*** Opening of DATA UNDER STUDY ***
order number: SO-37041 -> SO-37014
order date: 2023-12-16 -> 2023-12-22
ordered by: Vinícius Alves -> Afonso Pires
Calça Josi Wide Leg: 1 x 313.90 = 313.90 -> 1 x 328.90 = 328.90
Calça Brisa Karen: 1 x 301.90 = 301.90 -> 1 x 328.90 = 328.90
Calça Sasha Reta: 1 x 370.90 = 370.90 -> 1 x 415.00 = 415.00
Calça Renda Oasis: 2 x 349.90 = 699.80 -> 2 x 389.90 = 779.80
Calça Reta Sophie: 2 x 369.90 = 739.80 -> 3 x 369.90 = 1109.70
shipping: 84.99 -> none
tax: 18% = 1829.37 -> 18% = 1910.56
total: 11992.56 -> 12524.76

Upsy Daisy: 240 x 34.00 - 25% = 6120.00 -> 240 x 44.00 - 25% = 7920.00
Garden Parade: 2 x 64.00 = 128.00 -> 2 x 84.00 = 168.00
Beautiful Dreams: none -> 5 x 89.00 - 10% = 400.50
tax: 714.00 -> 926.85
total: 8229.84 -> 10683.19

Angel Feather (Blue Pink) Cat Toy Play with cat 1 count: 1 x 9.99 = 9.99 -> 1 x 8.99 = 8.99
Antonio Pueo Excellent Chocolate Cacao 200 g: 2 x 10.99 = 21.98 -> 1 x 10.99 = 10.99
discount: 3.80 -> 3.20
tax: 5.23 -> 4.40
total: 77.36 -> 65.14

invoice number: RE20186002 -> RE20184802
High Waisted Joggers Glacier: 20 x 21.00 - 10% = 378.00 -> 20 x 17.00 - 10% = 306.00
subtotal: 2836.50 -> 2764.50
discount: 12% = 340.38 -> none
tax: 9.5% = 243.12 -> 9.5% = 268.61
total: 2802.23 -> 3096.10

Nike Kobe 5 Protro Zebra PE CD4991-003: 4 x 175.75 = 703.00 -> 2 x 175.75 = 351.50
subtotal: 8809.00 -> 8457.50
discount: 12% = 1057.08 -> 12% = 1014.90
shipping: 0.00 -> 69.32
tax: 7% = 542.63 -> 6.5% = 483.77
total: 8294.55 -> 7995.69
*** Close of DATA UNDER STUDY ***
▶ **TASK INSTRUCTIONS**: Write out, exactly as shown, only the lines running from the one that contains "Antonio Pueo Excellent" to the last line above.

▶ **EXERCISE ANSWER**:
Antonio Pueo Excellent Chocolate Cacao 200 g: 2 x 10.99 = 21.98 -> 1 x 10.99 = 10.99
discount: 3.80 -> 3.20
tax: 5.23 -> 4.40
total: 77.36 -> 65.14

invoice number: RE20186002 -> RE20184802
High Waisted Joggers Glacier: 20 x 21.00 - 10% = 378.00 -> 20 x 17.00 - 10% = 306.00
subtotal: 2836.50 -> 2764.50
discount: 12% = 340.38 -> none
tax: 9.5% = 243.12 -> 9.5% = 268.61
total: 2802.23 -> 3096.10

Nike Kobe 5 Protro Zebra PE CD4991-003: 4 x 175.75 = 703.00 -> 2 x 175.75 = 351.50
subtotal: 8809.00 -> 8457.50
discount: 12% = 1057.08 -> 12% = 1014.90
shipping: 0.00 -> 69.32
tax: 7% = 542.63 -> 6.5% = 483.77
total: 8294.55 -> 7995.69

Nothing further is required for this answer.